Setting aside the fact that your definition of "patterns" is rather
vague, that says nothing about "qualia." A physiologist could measure
all that and verify it from an eliminativist perspective (with some
materialist definition of patterns). You have to demonstrate that
qualia can be detected from outside the system. They can't be. They
don't exist. There is no way that we could infer "redness" from any
empirical observations if we didn't experience it ourselves.
> Then you can think of this as a scientific hypothesis about *verbal reports
> of consciousness* among humans, and you can dodge the question of whether
> "verbal reports of consciousness" relate to any kind of "real qualia."

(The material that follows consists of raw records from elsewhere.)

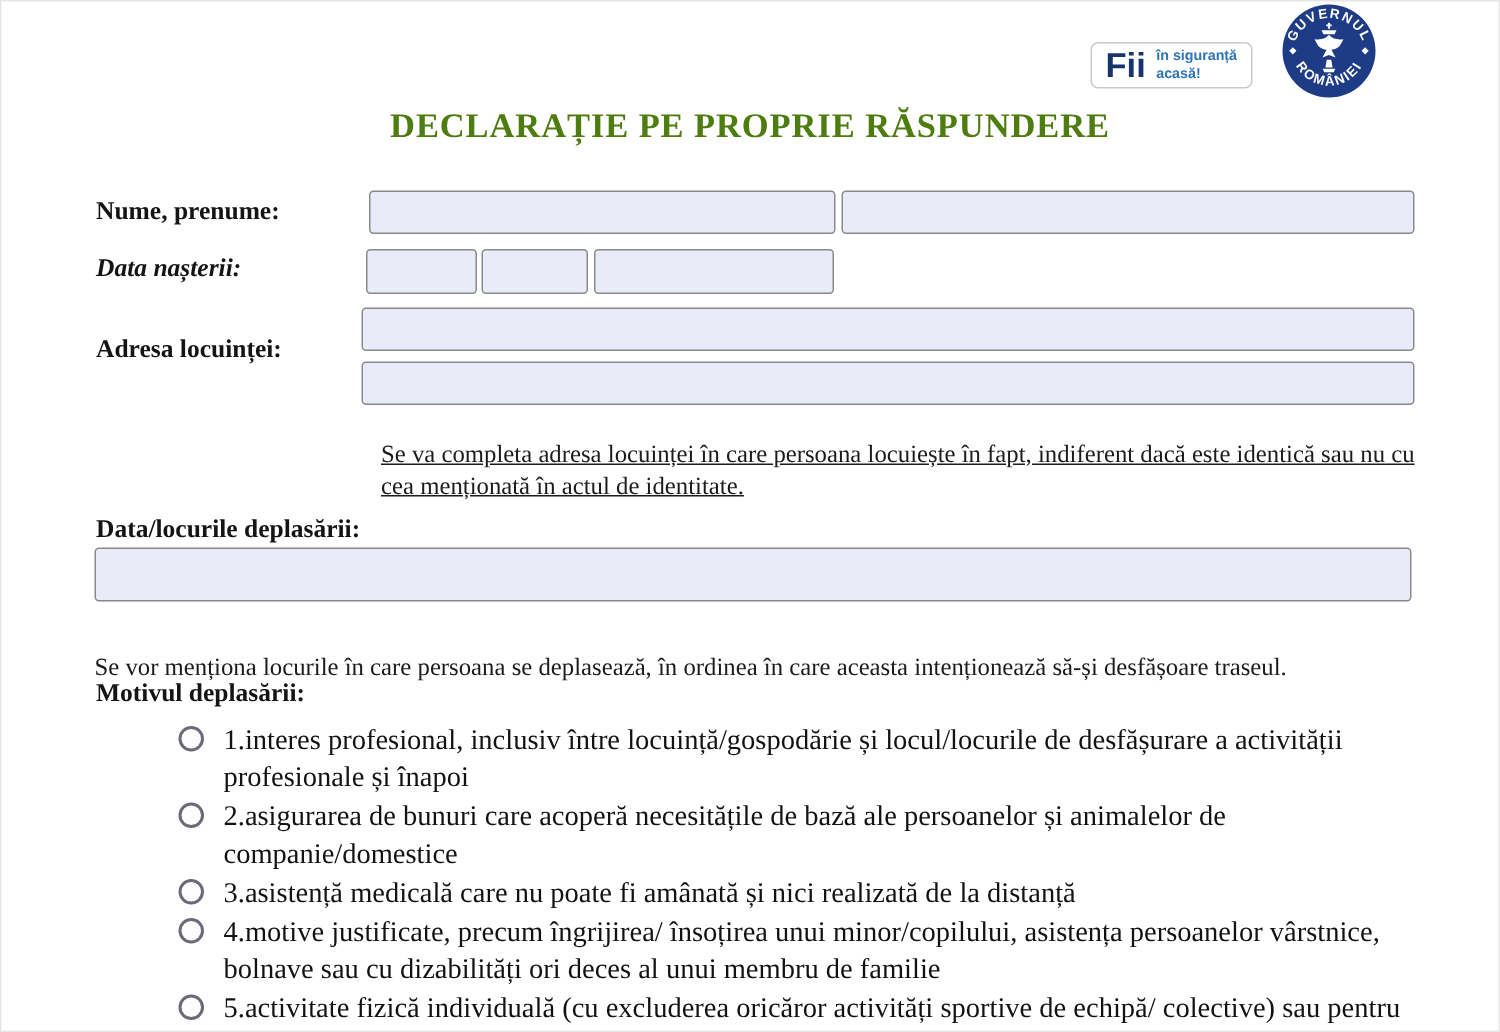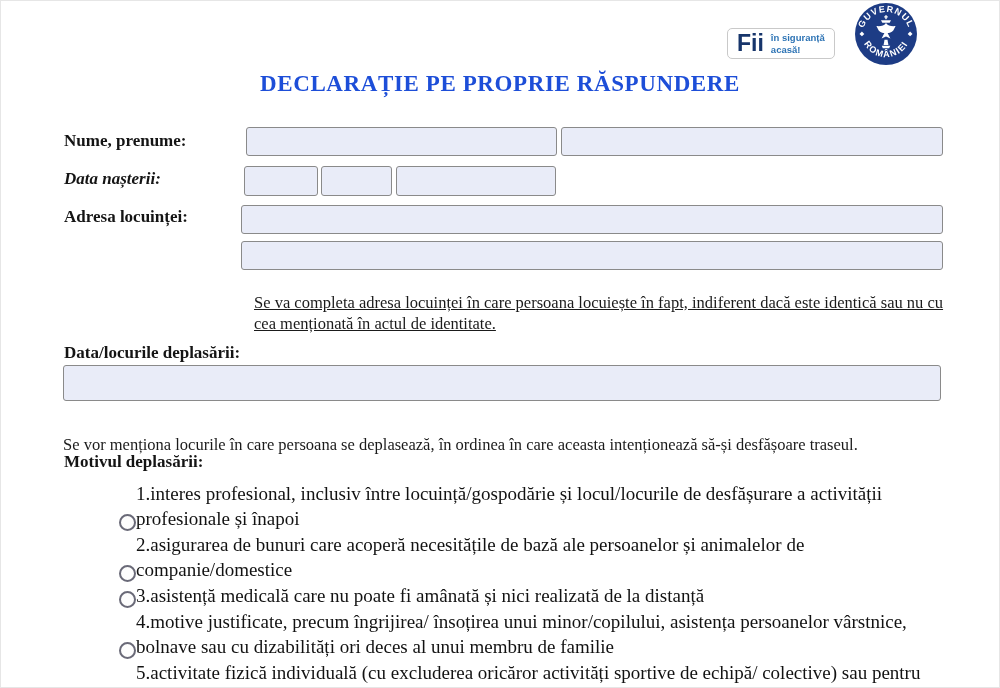"DECLARAȚIE PE PROPRIE RĂSPUNDERE" .title { color: #1d4ed8 -> #4d7c0f }
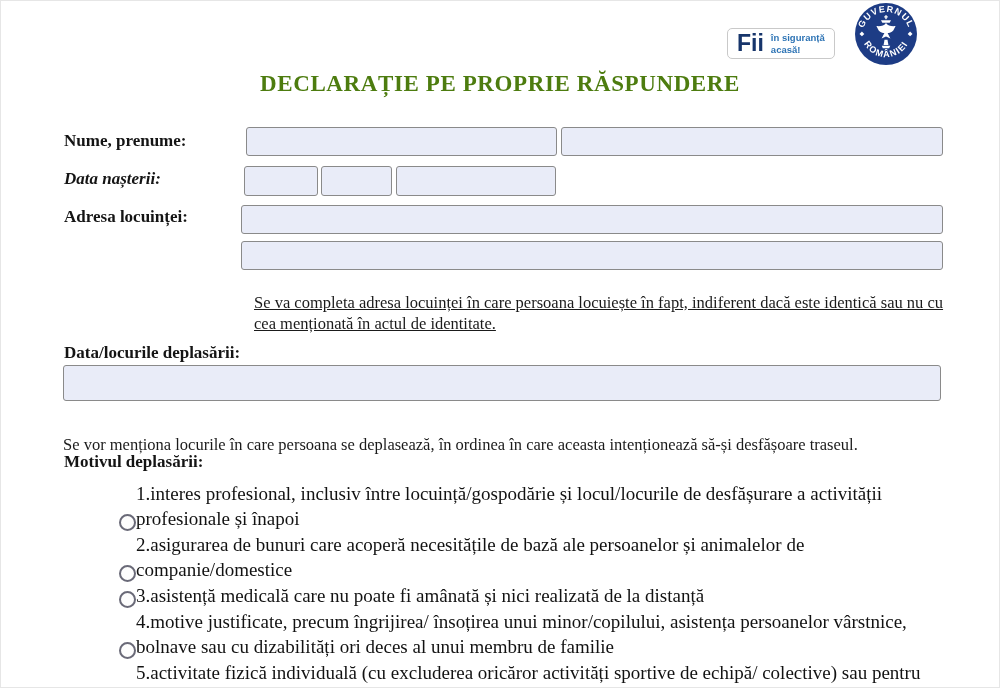"Adresa locuinței:" .lbl-address { top: 206px -> 222px }
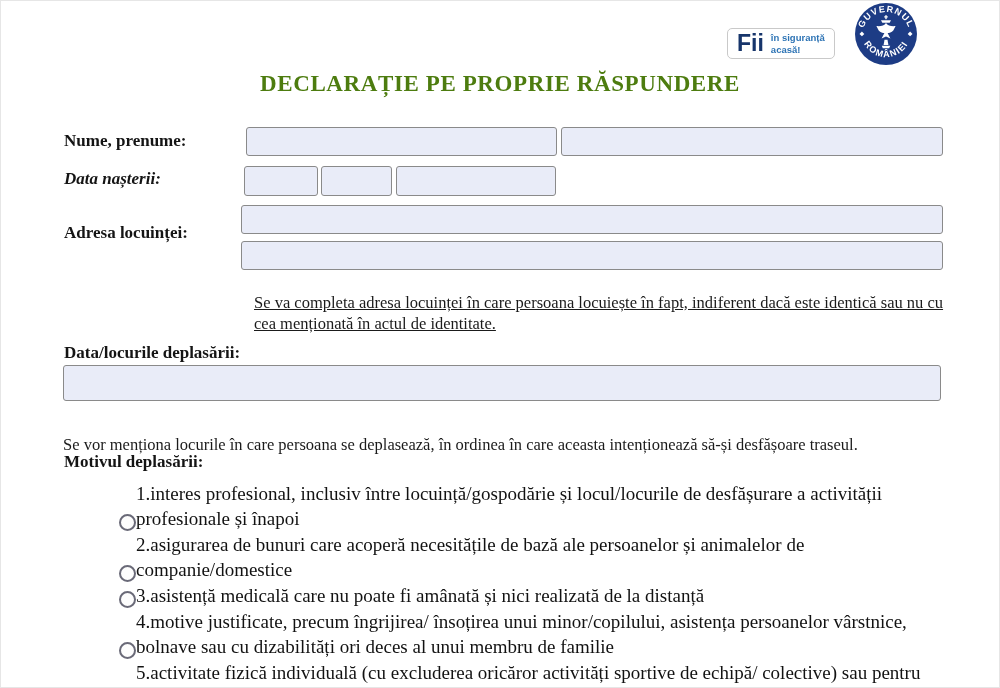"1.interes profesional, inclusiv între" .reason { align-items: flex-end -> flex-start; gap: none -> 13px }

> Of course, if the hypothesis of qualia is found to consistently suggest
> scientific hypotheses that wind up to be validated by experiment [and I know
> this hasn't happened yet, but the science of consciousness is still very
> young], then this would seem to be some sort of justification for the
> hypothesis, no?
> This latter sentence is in fact an argument that qualia may be roughly as
> "real" as electrons, or trees, are. The electron is a fictitious entity --
> it's a way of organizing data from various instruments, and assuming it
> exists helps us to generate a lot of valid hypotheses. So we talk as if
> electrons are real when in fact all there are, are patterns. The same
> argument in fact applies to trees. Electrons, trees and qualia are all
> concepts that we create in order to organize the patterns we experience.
Ugh. This sounds just like Robert Pirsig's Metaphysics of Quality
nonsense (just substitute "patterns" or "qualia" for "quality"), which
isn't surprising since he too drew heavily from Charles Pierce. (I
should know something about that: just google my name and "MoQ".)
Get off this train of thought while you still can.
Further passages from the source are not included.